Он сидел, глядя куда-то в стену, затем повернулся к директору и сказал:
— Послушайте меня и запомните. Если кто-то из труппы Камерного останется, то мы с Алисой тоже никуда не поедем, нам нечего делать без наших товарищей, мы должны играть спектакли, вы это понимаете? Мы играем их вместе, все незаменимы. Составьте список, без кого вы представляете наши спектакли, я порву его в ту же минуту.
— Хорошо, — сказал директор и исчез.
Причем не фигурально исчез, а навсегда, сбежал с женой, детьми, уехал другим поездом в эвакуацию самостоятельно, но об этом стало известно уже на вокзале, где ни директора, ни вагонов для Камерного не обнаружили, а много было знакомых людей из других театров, вся театральная Москва, которые сочувствие выражали, но помочь Камерному не могли.
А потом он увидел этих двух женщин.

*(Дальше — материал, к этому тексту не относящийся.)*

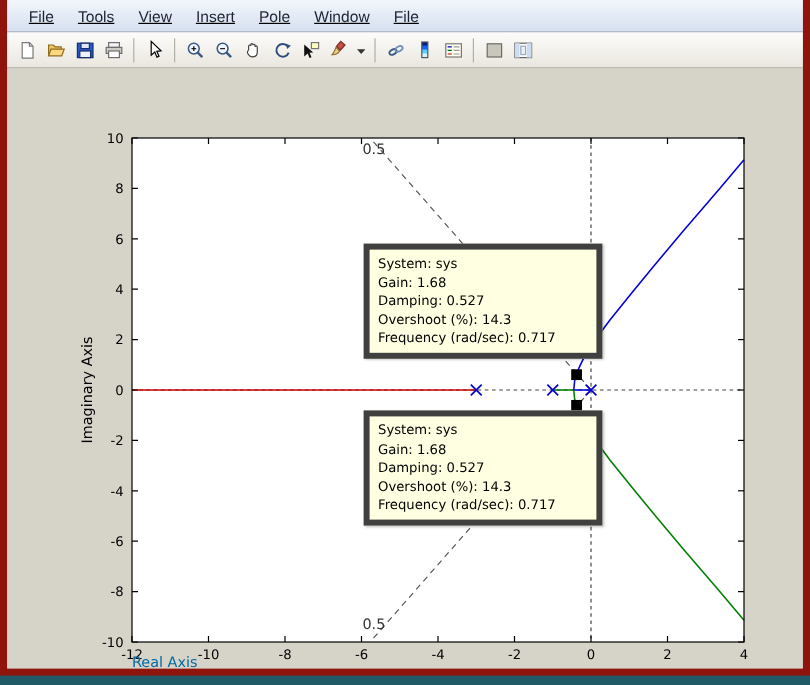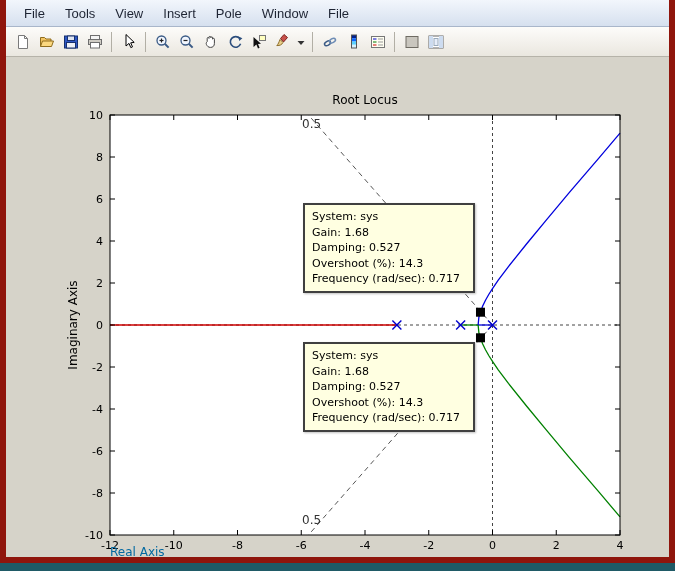--- a/index.html
+++ b/index.html
@@ -9,20 +9,21 @@
     background:#8f150c;
     font-family:"Liberation Sans", sans-serif;
   }
   .bottom-strip { position:absolute; left:0; bottom:0; width:675px; height:8px; background:#1f5a66; }
   .window { position:absolute; left:6px; top:0; width:663px; height:557px; background:#d6d3c9; }
 
   .menubar {
     height:27px; display:flex; align-items:center; padding-left:8px;
     background:linear-gradient(#f2f6fc,#d6e0ef);
     border-bottom:1px solid #a9b6ca;
+    text-decoration:underline;
   }
   .menu-item { padding:4px 10px; font-size:13px; color:#1e2433; cursor:default; }
 
   .toolbar {
     height:30px; display:flex; align-items:center; padding-left:5px; gap:1px;
     background:linear-gradient(#fdfcfa,#eae7df);
     border-bottom:1px solid #b6b3a9;
   }
   .tbtn { width:23px; height:23px; display:flex; align-items:center; justify-content:center; }
   .tbtn.narrow { width:12px; }
@@ -45,21 +46,21 @@
     font-family:"DejaVu Sans", sans-serif;
   }
   .damp-label {
     position:absolute; font-size:12px; color:#333;
     font-family:"DejaVu Sans", sans-serif;
   }
   .damp-top { left:296px; top:60px; }
   .damp-bottom { left:296px; top:456px; }
 
   .datatip {
-    position:absolute; width:172px; background:#ffffe1; border:2px solid #404040;
+    position:absolute; width:199px; background:#ffffe1; border:5px solid #404040;
     padding:4px 7px; font-size:11px; line-height:15.5px; color:#000;
     font-family:"DejaVu Sans", sans-serif; box-shadow:1px 1px 2px rgba(0,0,0,0.25);
     z-index:5;
   }
   #datatip-upper { left:297px; top:146px; }
   #datatip-lower { left:297px; top:285px; }
 </style>
 </head>
 <body>
 
@@ -273,21 +274,20 @@
         <text x="97" y="146" text-anchor="end" font-size="11" fill="#000000" font-family="DejaVu Sans, sans-serif">6</text>
         <line x1="104" y1="100" x2="109" y2="100" stroke="#000000"></line>
         <line x1="614" y1="100" x2="609" y2="100" stroke="#000000"></line>
         <text x="97" y="104" text-anchor="end" font-size="11" fill="#000000" font-family="DejaVu Sans, sans-serif">8</text>
         <line x1="104" y1="58" x2="109" y2="58" stroke="#000000"></line>
         <line x1="614" y1="58" x2="609" y2="58" stroke="#000000"></line>
         <text x="97" y="62" text-anchor="end" font-size="11" fill="#000000" font-family="DejaVu Sans, sans-serif">10</text>
         <rect x="104" y="58" width="510" height="420" fill="none" stroke="#000000" stroke-width="1"></rect>
       </svg>
 
-    <div class="plot-title">Root Locus</div>
     <div class="xlabel">Real Axis</div>
     <div class="ylabel">Imaginary Axis</div>
 
     <span class="damp-label damp-top">0.5</span>
     <span class="damp-label damp-bottom">0.5</span>
 
     <div class="datatip" id="datatip-upper">
       <div>System: sys</div>
       <div>Gain: 1.68</div>
       <div>Damping: 0.527</div>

Они стояли поодаль в стороне от группы Камерного театра, никак не решались подойти к нему.
По горячей волне сочувствия к этим женщинам он догадался, что спасение в них, и всё хотел припомнить, кто это там стоит, как они добрались сюда, неужели пешком?
И он, и Алиса, и все, кто ехал с ними, шли к вокзалу, стараясь не оглядываться на Камерный театр.
Хуже дня он припомнить не мог — и немцы близко, и грязное месиво под ногами, и дождь в лицо. Но их было много — красивые, сильные театральные люди, а эти-то как?
Непостижимая апатия нашла на него и не позволяла сделать ни единого шага им навстречу. Кто велел им прийти?
Они уже попрощались в Москве. Ольга категорически отказывалась эвакуироваться. Ему удалось только сказать Мурочке:
— Если ты надумаешь приехать, напиши, я тебя жду.
Но та, как всегда, жалась к матери и ничего не отвечала.
Дикарка! Он тоже мог остаться таким, если бы не призвание: оно вызволило из этой немоты, из этой еврейской робости.
Она оставалась, потому что боялась войны. Но война была к ней гораздо ближе, чем к Таирову. Куда они собирались скрыться?
— Неужели она ни с кем не встречается? — спрашивал он у Ольги Яковлевны. — Познакомь с кем-нибудь из наших студентов. Если тебе неловко, я сам познакомлю. Ей тридцать семь лет. В ее возрасте мы с тобой не были так одиноки.
— В ее возрасте, — сказала Ольга Яковлевна, — мы уже давно не жили вместе.